Le groupe Mondragon est basé en Gipuzkoa dans la ville du même nom comptant 25 000 habitants. C’est un conglomérat de plus de 100 coopératives et de 130 filiales comptant au total près de 80 000 travailleurs dont les trois quarts sont sociétaires. Elle est de nos jours considérée comme la plus grosse coopérative ouvrière du monde.
Tout commence en 1943, quand le père José María Arizmendiarrieta, qui venait d'être nommé vicaire de la paroisse de Mondragon, monte une école de formation professionnelle en sidérurgie gérée démocratiquement. En 1955, cinq jeunes diplômés de l'école créent la première entreprise coopérative nommée ULGOR qui deviendra plus tard Fagor Electrodomésticos. Autour de cet exemple de succès, beaucoup d’autres coopératives se créent et forment le groupe Mondragon.
Très vite, les coopérateurs se rendent compte qu’il leur faut se doter d’un outil financier autonome pour pouvoir se développer et investir dans de nouvelles activités. D’autant que les banques espagnoles voyant d’un très mauvais oeil cette initiative refusent de leur accorder des crédits. En 1959, ils créent donc une coopérative bancaire : la Caja Laboral Popular (Caisse populaire du travail).
La même année, le ministère du travail espagnol exclut les coopérateurs de Mondragon du régime de la sécurité sociale en raison de leur statut de travailleurs propriétaires. Qu’importe, un organisme indépendant de sécurité sociale et de financement des retraites voit le jour : Lagun Aro (L’ami de tous).
La formation reste tout le long au coeur du système. Dans les années 1990, la vieille école polytechnique se transforme en l'Université de Mondragón. Elle accueille aujourd’hui plus de 4000 étudiants.

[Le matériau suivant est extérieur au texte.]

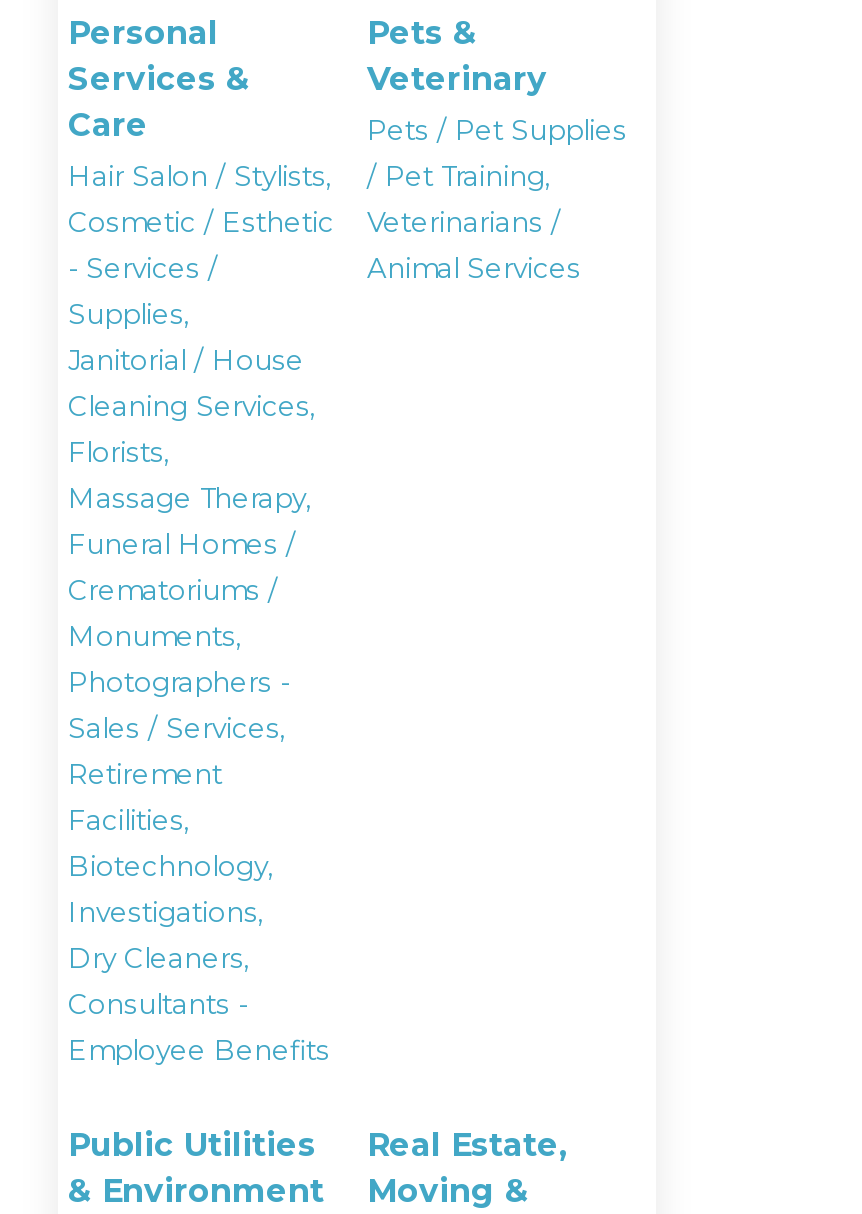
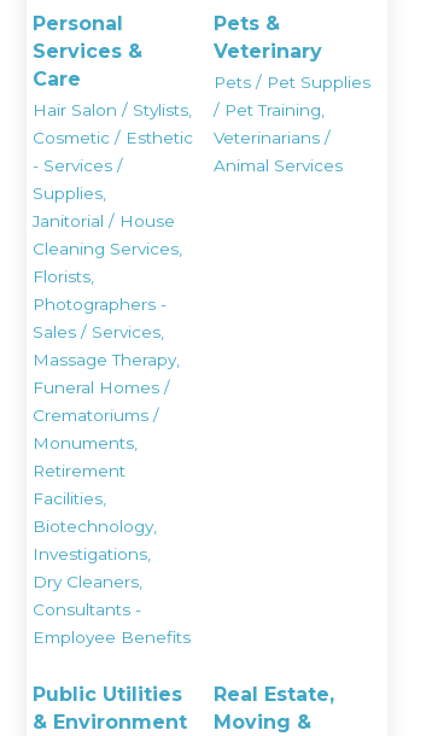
moved [68,483,312,653] -> [33,350,180,453]: Massage Therapy, | Funeral Homes / | Crematoriums / | Monuments,
moved [68,667,290,745] -> [33,295,167,342]: Photographers - | Sales / Services,

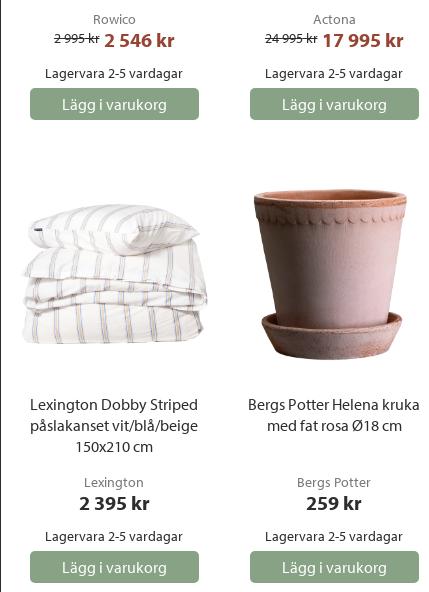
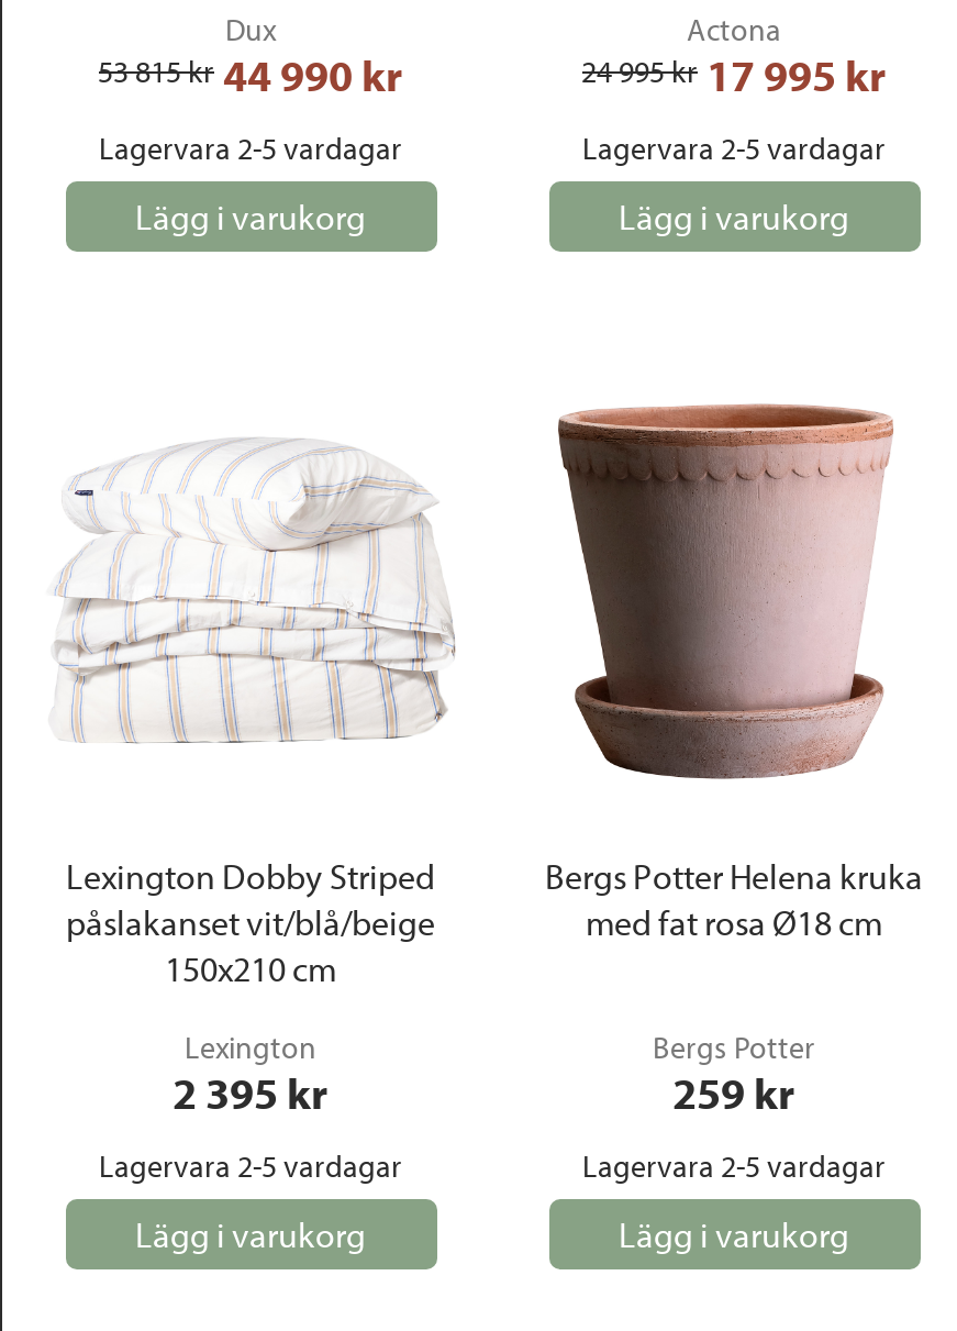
[54,10,174,52] Rowico | 2 995kr 2 546 kr -> [98,10,403,102] Dux | 53 815kr 44 990 kr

À l’inverse d’un groupe capitaliste organisé autour d’une holding qui détient des filiales, les coopératives sont associées entre elles, partagent une partie de leur bénéfices pour aider celles qui sont en difficulté et financer les structures de formation, d'investissement ou de recherche. Les coopératives restent souveraines et peuvent rejoindre ou quitter le groupe à tout moment.
Au sein de chaque coopérative, les travailleurs doivent débourser un an de salaire pour pouvoir devenir sociétaires. Ils participent ainsi pour beaucoup au capital de la coopérative. En contrepartie, les sociétaires ont droit à tous les avantages du groupe Mondragon (banque, sécurité sociale, structures éducatives), ils participent aux décisions de l’entreprise (un sociétaire = une voix) et touchent des dividendes lorsque celle-ci fait des bénéfices.
Lorsqu’une coopérative rencontre des difficultés économiques, les employés acceptent des réductions de salaires plutôt que d'être licenciés. Lorsque la situation se détériore plus sérieusement, les employés en sureffectif sont formés et reclassés dans d'autres coopératives du groupe.
Cependant, tout n’est pas rose dans ce compte de fées. En témoigne le dépôt de bilan en 2013 de Fagor qui est venu remettre en question plusieurs principes fondateurs. En premier lieu, le principe de la solidarité entre coopératives. Après avoir déboursé ces dernières années plusieurs centaines de millions d’euros pour soutenir Fagor qui était très endetté, les autres coopératives ont fini par lâcher le « monstre », redoutant un effet boule de neige qui aurait affaibli l’ensemble du groupe.
Malgré cela, le fonctionnement du groupe Mondragon est incontestablement digne d’intérêt: un groupe qui a créé sa propre banque et système de sécurité sociale, qui pratique la démocratie directe, qui est indépendant vis-à-vis de la bourse, qui s’implique énormèment dans le développement local, qui pratique la limitation de l'écart des revenus (de 1 à 6) ainsi que la mise au service du capital pour l'entreprise plutôt que l'inverse.